• TASK MATERIAL:
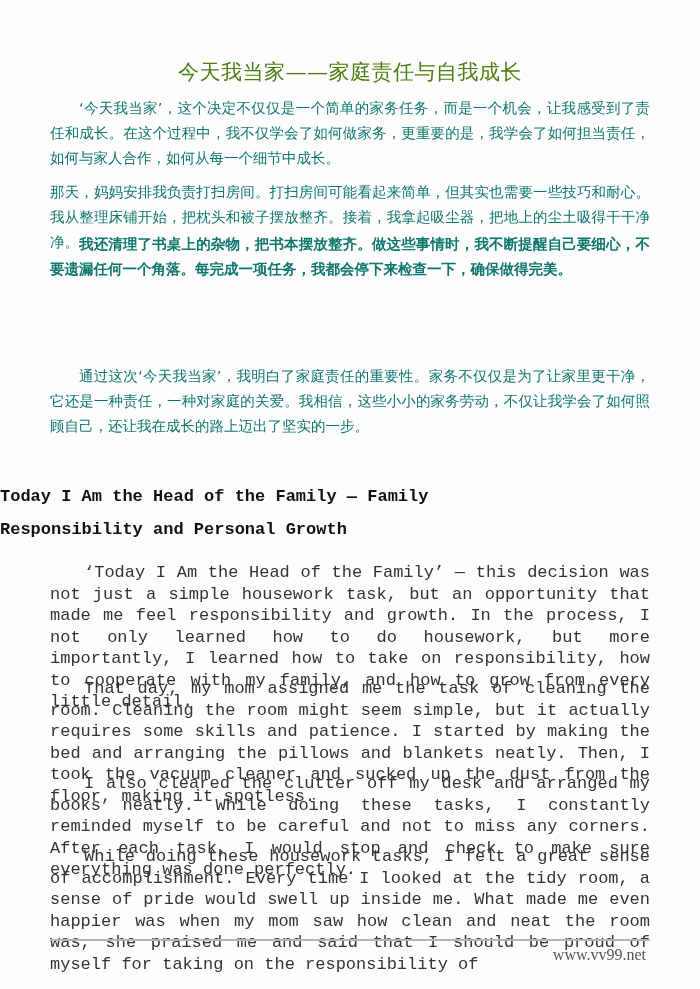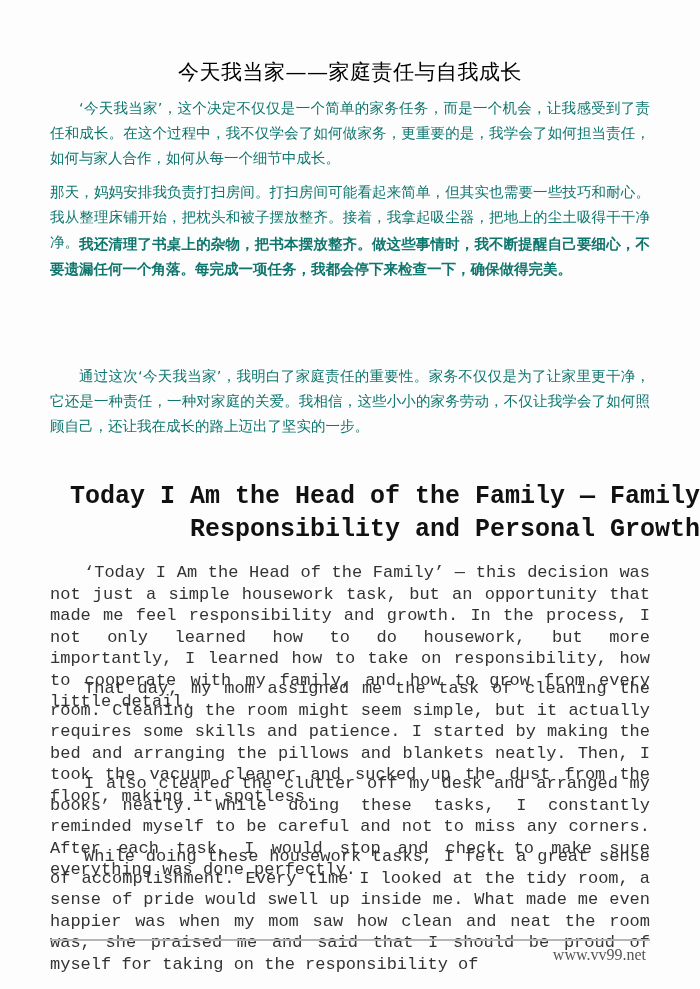--- a/index.html
+++ b/index.html
@@ -1,28 +1,28 @@
 <!DOCTYPE html>
 <html><head>
 <meta charset="utf-8">
 <style>
   html, body { margin: 0; padding: 0; background: #ffffff; }
   body { width: 700px; height: 989px; position: relative; overflow: hidden; }
   .page { position: absolute; left: 0; top: 0; width: 700px; height: 989px; background: #fdfdfd; }
   .cn-title {
     position: absolute; left: 0; top: 58px; width: 700px; text-align: center;
-    font-family: "DejaVu Serif", serif; font-size: 21px; color: #000000; letter-spacing: 0.5px;
+    font-family: "DejaVu Serif", serif; font-size: 21px; color: #4d7c0f; letter-spacing: 0.5px;
   }
   .cn-block { position: absolute; left: 50px; width: 600px; font-family: "DejaVu Sans", sans-serif;
     font-size: 14.5px; color: #0f766e; line-height: 25px; text-align: justify; }
   .cn-block p { margin: 0; }
   .indent { text-indent: 2em; }
   .en-title {
-    position: absolute; left: 0; top: 480px; width: 700px; text-align: right;
-    font-family: "Liberation Mono", monospace; font-size: 25px; font-weight: bold; color: #111;
+    position: absolute; left: 0; top: 480px; width: 700px; text-align: left;
+    font-family: "Liberation Mono", monospace; font-size: 17px; font-weight: bold; color: #111;
     line-height: 33px;
   }
   .en-block { position: absolute; left: 50px; width: 600px; font-family: "Liberation Mono", monospace;
     font-size: 17px; color: #333; line-height: 21.5px; text-align: justify; }
   .en-block p { margin: 0; }
   .watermark {
     position: absolute; left: 290px; top: 845px; font-family: "DejaVu Sans", sans-serif;
     font-size: 74px; font-weight: bold; color: rgba(200,200,200,0.35); letter-spacing: 2px; pointer-events: none;
   }
   .footer-rule { position: absolute; left: 50px; top: 939px; width: 600px; height: 2px; background: #b5b5b5; }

• YOUR ASSIGNMENT: From the material above, copy exactly the lines between the line holding "17px; font-weight: bold; color: #111;" and the line holding "position: absolute; left: 290px;", inclusive, and only those.

• REPLY:
+    font-family: "Liberation Mono", monospace; font-size: 17px; font-weight: bold; color: #111;
     line-height: 33px;
   }
   .en-block { position: absolute; left: 50px; width: 600px; font-family: "Liberation Mono", monospace;
     font-size: 17px; color: #333; line-height: 21.5px; text-align: justify; }
   .en-block p { margin: 0; }
   .watermark {
     position: absolute; left: 290px; top: 845px; font-family: "DejaVu Sans", sans-serif;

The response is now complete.